Former US First Lady Michelle Obama

Former US First Lady Michelle Obama

One of the top movies on Netflix last week was Becoming, the documentary following Michelle Obama's book tour. Her unabashed quote describing her roots and origin sets the scene for today's column: "I'm from the south side of Chicago, that tells you as much about me as you need to know."

Where did you start? Unlike the former US First Lady's reference, I am not asking where you were born or from what side of the tracks you grew up.

Instead, I'm asking you to think back to that not-so-long-time-ago, before the Covid-19 shutdown began. Where were you then? What kind of work did you do? Who were you?

I ask because now that we are rounding the first week of Ireland's phase one of the roadmap to reopening, it's a good time to reflect. Who you are… becoming? Dr Mark Rowe, a doctor, author and vitality expert, has spoken across the globe on the importance of adopting a holistic approach to wellness. We met a few years ago when we both spoke at the same conference.
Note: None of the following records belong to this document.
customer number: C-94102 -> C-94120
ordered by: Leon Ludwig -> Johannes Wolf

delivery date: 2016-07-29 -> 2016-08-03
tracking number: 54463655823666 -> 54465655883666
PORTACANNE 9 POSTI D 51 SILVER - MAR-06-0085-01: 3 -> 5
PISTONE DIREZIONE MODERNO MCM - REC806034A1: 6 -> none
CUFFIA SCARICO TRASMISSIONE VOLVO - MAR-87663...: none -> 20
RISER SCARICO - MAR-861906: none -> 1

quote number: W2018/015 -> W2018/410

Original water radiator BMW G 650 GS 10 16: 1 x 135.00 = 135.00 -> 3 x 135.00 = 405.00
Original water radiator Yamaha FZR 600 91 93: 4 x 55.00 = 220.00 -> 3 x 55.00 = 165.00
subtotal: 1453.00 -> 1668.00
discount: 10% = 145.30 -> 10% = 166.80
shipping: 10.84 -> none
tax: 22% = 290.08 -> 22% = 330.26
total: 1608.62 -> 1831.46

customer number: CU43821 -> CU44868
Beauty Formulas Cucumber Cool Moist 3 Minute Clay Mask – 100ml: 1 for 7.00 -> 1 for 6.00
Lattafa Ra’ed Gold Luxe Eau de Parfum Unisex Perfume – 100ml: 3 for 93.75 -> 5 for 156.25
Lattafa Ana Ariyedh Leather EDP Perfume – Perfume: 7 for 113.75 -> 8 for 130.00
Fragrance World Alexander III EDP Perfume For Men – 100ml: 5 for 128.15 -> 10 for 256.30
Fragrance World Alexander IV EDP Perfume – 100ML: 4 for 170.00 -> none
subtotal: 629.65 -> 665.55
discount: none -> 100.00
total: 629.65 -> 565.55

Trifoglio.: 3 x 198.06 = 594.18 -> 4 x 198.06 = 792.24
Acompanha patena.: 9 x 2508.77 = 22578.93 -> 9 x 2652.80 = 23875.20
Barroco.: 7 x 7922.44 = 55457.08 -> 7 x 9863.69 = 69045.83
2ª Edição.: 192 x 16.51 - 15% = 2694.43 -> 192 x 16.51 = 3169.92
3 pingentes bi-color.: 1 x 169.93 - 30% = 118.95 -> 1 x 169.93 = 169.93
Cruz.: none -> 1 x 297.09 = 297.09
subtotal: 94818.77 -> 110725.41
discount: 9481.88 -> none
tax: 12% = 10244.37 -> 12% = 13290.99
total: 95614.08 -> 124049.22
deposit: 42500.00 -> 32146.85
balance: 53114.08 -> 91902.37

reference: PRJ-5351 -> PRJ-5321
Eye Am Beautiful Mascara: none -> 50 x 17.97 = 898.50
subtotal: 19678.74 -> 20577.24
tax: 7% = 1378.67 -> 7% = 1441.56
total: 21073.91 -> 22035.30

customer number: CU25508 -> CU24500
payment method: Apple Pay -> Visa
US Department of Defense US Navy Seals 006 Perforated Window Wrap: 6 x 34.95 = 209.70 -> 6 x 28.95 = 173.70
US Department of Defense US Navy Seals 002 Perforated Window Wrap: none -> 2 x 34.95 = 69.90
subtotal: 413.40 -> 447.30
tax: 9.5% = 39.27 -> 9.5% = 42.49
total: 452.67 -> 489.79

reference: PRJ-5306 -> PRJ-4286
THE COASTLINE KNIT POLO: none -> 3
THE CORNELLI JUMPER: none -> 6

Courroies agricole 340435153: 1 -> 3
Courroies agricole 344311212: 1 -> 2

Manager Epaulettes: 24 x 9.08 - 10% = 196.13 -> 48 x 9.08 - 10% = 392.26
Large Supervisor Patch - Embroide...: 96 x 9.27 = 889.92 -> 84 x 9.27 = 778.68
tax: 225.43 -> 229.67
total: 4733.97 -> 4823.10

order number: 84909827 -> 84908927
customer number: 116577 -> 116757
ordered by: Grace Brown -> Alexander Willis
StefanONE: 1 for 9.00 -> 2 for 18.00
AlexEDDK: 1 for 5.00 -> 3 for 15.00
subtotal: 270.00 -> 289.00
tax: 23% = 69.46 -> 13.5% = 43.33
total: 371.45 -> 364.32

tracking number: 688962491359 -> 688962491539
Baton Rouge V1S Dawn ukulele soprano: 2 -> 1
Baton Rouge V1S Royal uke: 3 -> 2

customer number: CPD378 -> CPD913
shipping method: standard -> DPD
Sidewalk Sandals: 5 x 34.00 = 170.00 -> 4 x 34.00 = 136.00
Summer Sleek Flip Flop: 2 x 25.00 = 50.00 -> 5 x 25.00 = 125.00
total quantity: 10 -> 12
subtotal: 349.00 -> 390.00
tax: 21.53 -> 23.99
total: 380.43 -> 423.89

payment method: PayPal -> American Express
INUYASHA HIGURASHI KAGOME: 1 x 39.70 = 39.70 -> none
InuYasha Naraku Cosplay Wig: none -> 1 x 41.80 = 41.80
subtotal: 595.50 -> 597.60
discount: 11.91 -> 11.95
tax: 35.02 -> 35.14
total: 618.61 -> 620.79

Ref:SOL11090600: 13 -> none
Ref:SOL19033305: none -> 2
Last week it was wonderful to reconnect as we spoke together once again through WhatsApp.

1. Take stock and take control

Mark says it is high time to take control of ourselves. "Whenever we get a vaccine," he said to me, "whether it be one year or three years or whatever, we will have gone through a grand disruption and hopefully we will have grown. I call it 'post-pandemic growth'. It might mean you will have developed a new sense of meaning, a new sense of purpose or become more resilient."

2. Commit to turning your corner

While we might be able to go to a few more shops now and see three friends in-person in a socially-distanced, out-of-doors meet-up, we're largely still confined with our families. So, what if you are someone who has had it up to your face mask with words like "resilience" and "compassion"? I ask, because I freely confess that although I write this column and preach the gospel of positivity, there are moments I struggle with this feeling and I take comfort I'm not alone in this.

For instance, the same day last week when I spoke with Mark, I also held a remote coaching session with one of my executive clients. The multi-national tech company he works for had just announced it was "letting" employees continue to work from home for the rest of the year. (The news report I had already read about the announcement made it sound like a privilege - and to still have a secure job and pay cheque through all this certainly is.) But for my client, who can't go back to his office for months and whose wife is also a remote worker and who shares his home with their four-year-old son, it felt like an extension of a prison sentence. He was struggling too.

I shared this with the good doctor who sympathised. "Many of us are not working from home," Mark said. "We're 'parenting from work'.

"This is difficult," Mark says. "We are not hardwired for compassion and resilience. We are hardwired for fear and anxiety and survival and there's no doubt that people have lost a huge amount. They are feeling isolated from co-workers, or have lost jobs, loved ones, financial security and human connections.

"The stress is having a detrimental impact on their thinking. The brain only takes 2pc of the body's size but 25pc of the body's energy. So, when you're living in stress, the brain is depleting your energy, draining your willpower and your impulse control. Therefore, you have more desires to soothe. You might eat or drink more and even engage in risky behaviour or negative thoughts."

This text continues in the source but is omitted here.